Before-and-after page screenshots
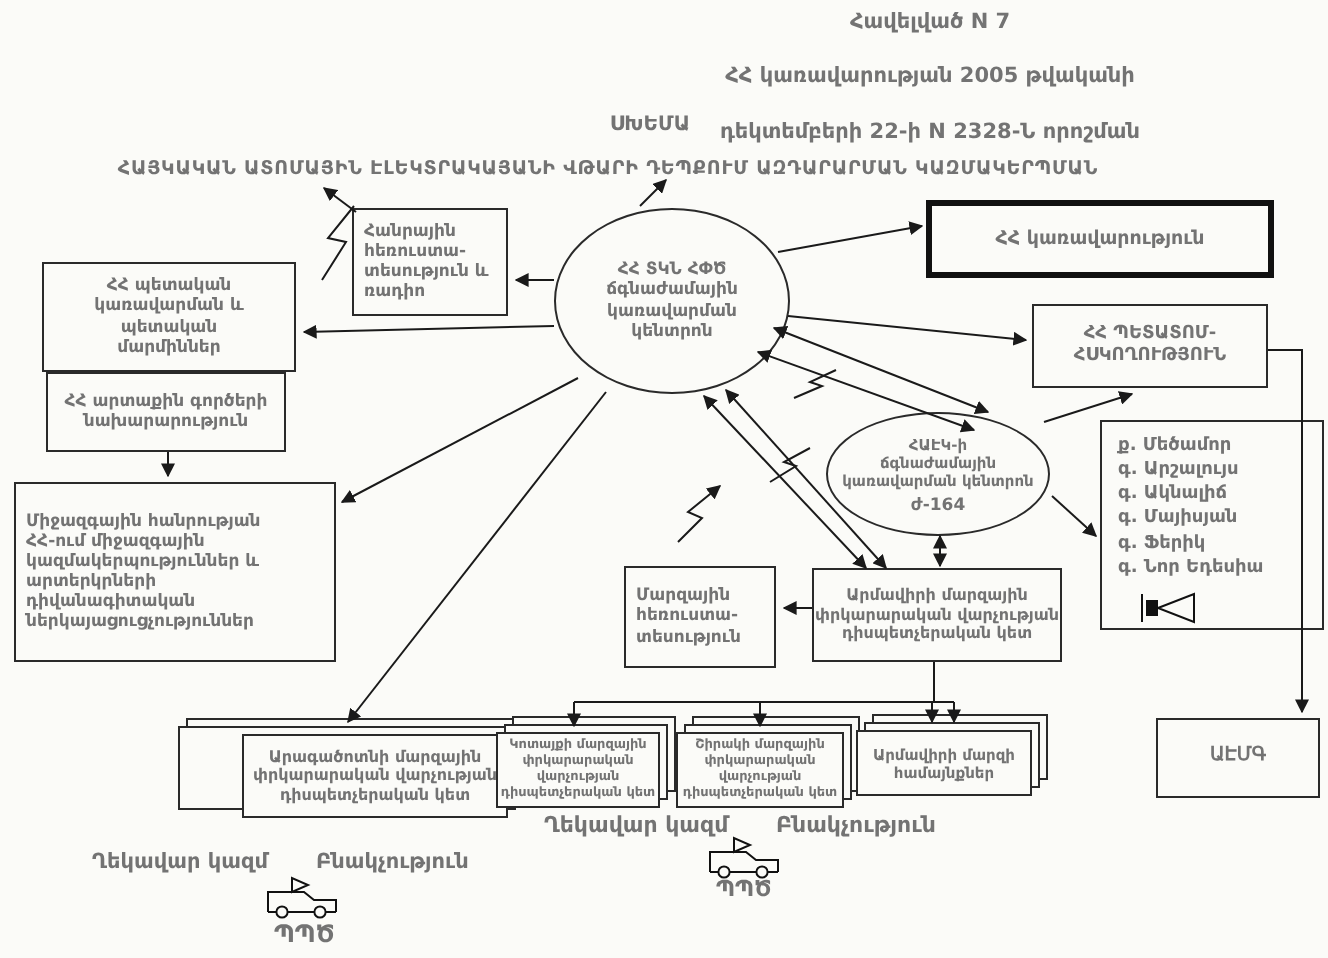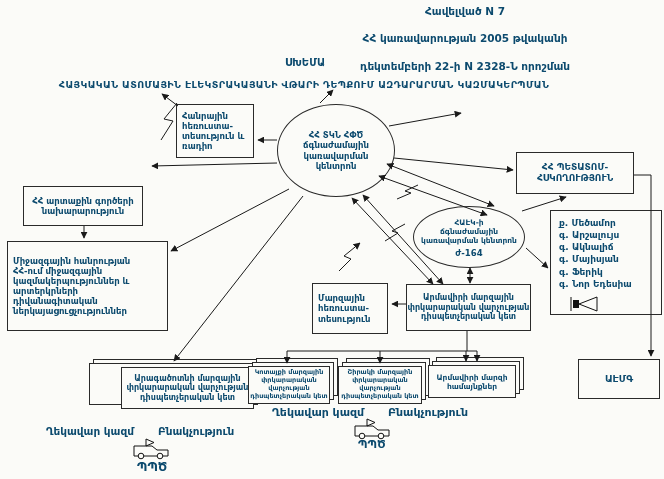--- a/index.html
+++ b/index.html
@@ -4,7 +4,7 @@
 <style>
   html,body{margin:0;padding:0;background:#fff;}
   .canvas{position:relative;width:664px;height:479px;background:#fbfbf8;
-    font-family:"DejaVu Sans",sans-serif;color:#0c4a6e;overflow:hidden;}
+    font-family:"DejaVu Sans",sans-serif;color:#737373;overflow:hidden;}
   .txt{position:absolute;font-weight:bold;white-space:pre-line;}
   .box{position:absolute;border:1px solid #2a2a2a;background:#fbfbf8;
     display:flex;align-items:center;justify-content:center;text-align:center;

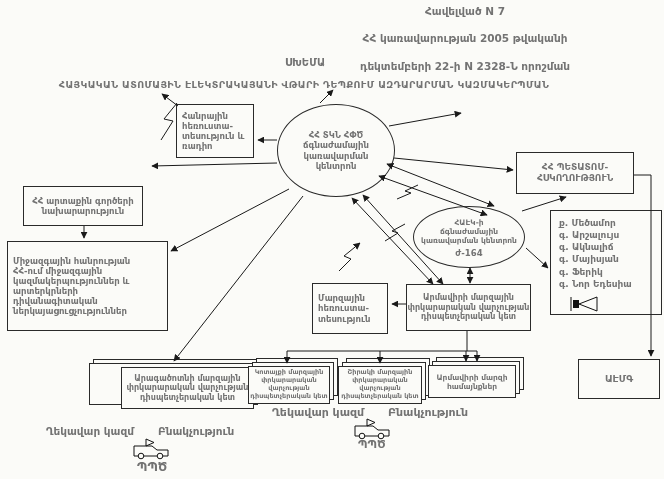--- a/index.html
+++ b/index.html
@@ -38,7 +38,7 @@
     <span>դեկտեմբերի 22-ի N 2328-Ն որոշման</span>
   </div>
 
-  <div class="txt" style="left:265px;top:57px;width:80px;text-align:center;font-size:10px;">ՍԽԵՄԱ</div>
+  <div class="txt" style="left:265px;top:57px;width:80px;text-align:right;font-size:10px;">ՍԽԵՄԱ</div>
   <div class="txt" style="left:4px;top:79px;width:600px;text-align:center;font-size:9.5px;letter-spacing:0.4px;">ՀԱՅԿԱԿԱՆ ԱՏՈՄԱՅԻՆ ԷԼԵԿՏՐԱԿԱՅԱՆԻ ՎԹԱՐԻ ԴԵՊՔՈՒՄ ԱԶԴԱՐԱՐՄԱՆ ԿԱԶՄԱԿԵՐՊՄԱՆ</div>
 
   <div class="box" style="left:23px;top:186px;width:120px;height:40px;font-size:8.5px;">ՀՀ արտաքին գործերի

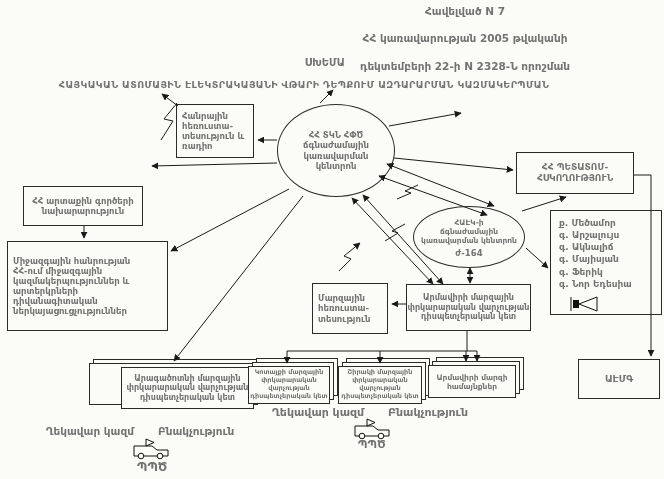--- a/index.html
+++ b/index.html
@@ -59,6 +59,7 @@
 կառավարման
 կենտրոն</div>
 
+  <div class="box thick" style="left:463px;top:100px;width:174px;height:39px;font-size:9.5px;">ՀՀ կառավարություն</div>
   <div class="box" style="left:516px;top:152px;width:118px;height:42px;font-size:9px;">ՀՀ ՊԵՏԱՏՈՄ-
 ՀՍԿՈՂՈՒԹՅՈՒՆ</div>
 

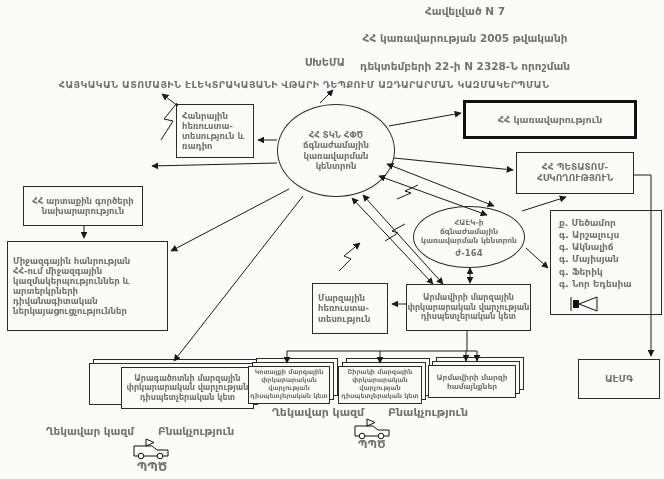--- a/index.html
+++ b/index.html
@@ -41,6 +41,10 @@
   <div class="txt" style="left:265px;top:57px;width:80px;text-align:right;font-size:10px;">ՍԽԵՄԱ</div>
   <div class="txt" style="left:4px;top:79px;width:600px;text-align:center;font-size:9.5px;letter-spacing:0.4px;">ՀԱՅԿԱԿԱՆ ԱՏՈՄԱՅԻՆ ԷԼԵԿՏՐԱԿԱՅԱՆԻ ՎԹԱՐԻ ԴԵՊՔՈՒՄ ԱԶԴԱՐԱՐՄԱՆ ԿԱԶՄԱԿԵՐՊՄԱՆ</div>
 
+  <div class="box" style="left:21px;top:131px;width:127px;height:55px;font-size:8.5px;">ՀՀ պետական
+կառավարման և
+պետական
+մարմիններ</div>
   <div class="box" style="left:23px;top:186px;width:120px;height:40px;font-size:8.5px;">ՀՀ արտաքին գործերի
 նախարարություն</div>
   <div class="box leftal" style="left:176px;top:104px;width:78px;height:54px;font-size:8.5px;">Հանրային

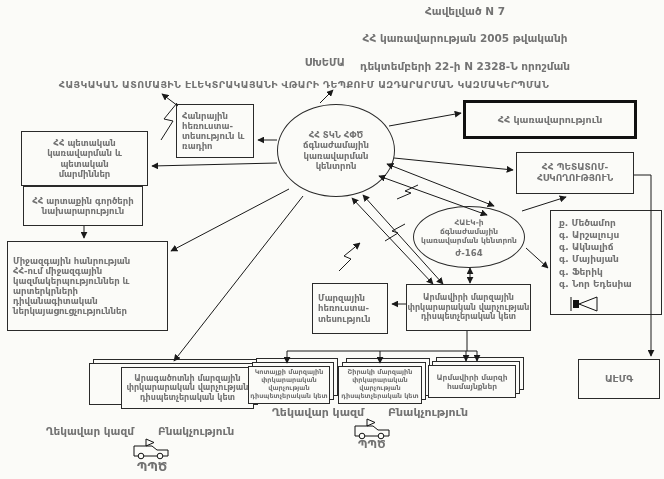--- a/index.html
+++ b/index.html
@@ -123,7 +123,7 @@
 համայնքներ</div>
   </div>
 
-  <div class="box" style="left:578px;top:359px;width:82px;height:40px;font-size:9.5px;">ԱԷՄԳ</div>
+  <div class="box" style="left:578px;top:359px;width:82px;height:40px;font-size:9.5px;font-family:Liberation Serif, serif;">ԱԷՄԳ</div>
 
   <div class="txt" style="left:272px;top:406px;font-size:11px;">Ղեկավար կազմ</div>
   <div class="txt" style="left:388px;top:406px;font-size:11px;">Բնակչություն</div>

▸ Directions for this task:
Output all the data above verbatim, leaving out images.

▸ Exercise solution:
--- a/index.html
+++ b/index.html
@@ -4,7 +4,7 @@
 <style>
   html,body{margin:0;padding:0;background:#fff;}
   .canvas{position:relative;width:664px;height:479px;background:#fbfbf8;
-    font-family:"DejaVu Sans",sans-serif;color:#0c4a6e;overflow:hidden;}
+    font-family:"DejaVu Sans",sans-serif;color:#737373;overflow:hidden;}
   .txt{position:absolute;font-weight:bold;white-space:pre-line;}
   .box{position:absolute;border:1px solid #2a2a2a;background:#fbfbf8;
     display:flex;align-items:center;justify-content:center;text-align:center;

--- a/index.html
+++ b/index.html
@@ -38,7 +38,7 @@
     <span>դեկտեմբերի 22-ի N 2328-Ն որոշման</span>
   </div>
 
-  <div class="txt" style="left:265px;top:57px;width:80px;text-align:center;font-size:10px;">ՍԽԵՄԱ</div>
+  <div class="txt" style="left:265px;top:57px;width:80px;text-align:right;font-size:10px;">ՍԽԵՄԱ</div>
   <div class="txt" style="left:4px;top:79px;width:600px;text-align:center;font-size:9.5px;letter-spacing:0.4px;">ՀԱՅԿԱԿԱՆ ԱՏՈՄԱՅԻՆ ԷԼԵԿՏՐԱԿԱՅԱՆԻ ՎԹԱՐԻ ԴԵՊՔՈՒՄ ԱԶԴԱՐԱՐՄԱՆ ԿԱԶՄԱԿԵՐՊՄԱՆ</div>
 
   <div class="box" style="left:23px;top:186px;width:120px;height:40px;font-size:8.5px;">ՀՀ արտաքին գործերի

--- a/index.html
+++ b/index.html
@@ -59,6 +59,7 @@
 կառավարման
 կենտրոն</div>
 
+  <div class="box thick" style="left:463px;top:100px;width:174px;height:39px;font-size:9.5px;">ՀՀ կառավարություն</div>
   <div class="box" style="left:516px;top:152px;width:118px;height:42px;font-size:9px;">ՀՀ ՊԵՏԱՏՈՄ-
 ՀՍԿՈՂՈՒԹՅՈՒՆ</div>
 

--- a/index.html
+++ b/index.html
@@ -41,6 +41,10 @@
   <div class="txt" style="left:265px;top:57px;width:80px;text-align:right;font-size:10px;">ՍԽԵՄԱ</div>
   <div class="txt" style="left:4px;top:79px;width:600px;text-align:center;font-size:9.5px;letter-spacing:0.4px;">ՀԱՅԿԱԿԱՆ ԱՏՈՄԱՅԻՆ ԷԼԵԿՏՐԱԿԱՅԱՆԻ ՎԹԱՐԻ ԴԵՊՔՈՒՄ ԱԶԴԱՐԱՐՄԱՆ ԿԱԶՄԱԿԵՐՊՄԱՆ</div>
 
+  <div class="box" style="left:21px;top:131px;width:127px;height:55px;font-size:8.5px;">ՀՀ պետական
+կառավարման և
+պետական
+մարմիններ</div>
   <div class="box" style="left:23px;top:186px;width:120px;height:40px;font-size:8.5px;">ՀՀ արտաքին գործերի
 նախարարություն</div>
   <div class="box leftal" style="left:176px;top:104px;width:78px;height:54px;font-size:8.5px;">Հանրային

--- a/index.html
+++ b/index.html
@@ -123,7 +123,7 @@
 համայնքներ</div>
   </div>
 
-  <div class="box" style="left:578px;top:359px;width:82px;height:40px;font-size:9.5px;">ԱԷՄԳ</div>
+  <div class="box" style="left:578px;top:359px;width:82px;height:40px;font-size:9.5px;font-family:Liberation Serif, serif;">ԱԷՄԳ</div>
 
   <div class="txt" style="left:272px;top:406px;font-size:11px;">Ղեկավար կազմ</div>
   <div class="txt" style="left:388px;top:406px;font-size:11px;">Բնակչություն</div>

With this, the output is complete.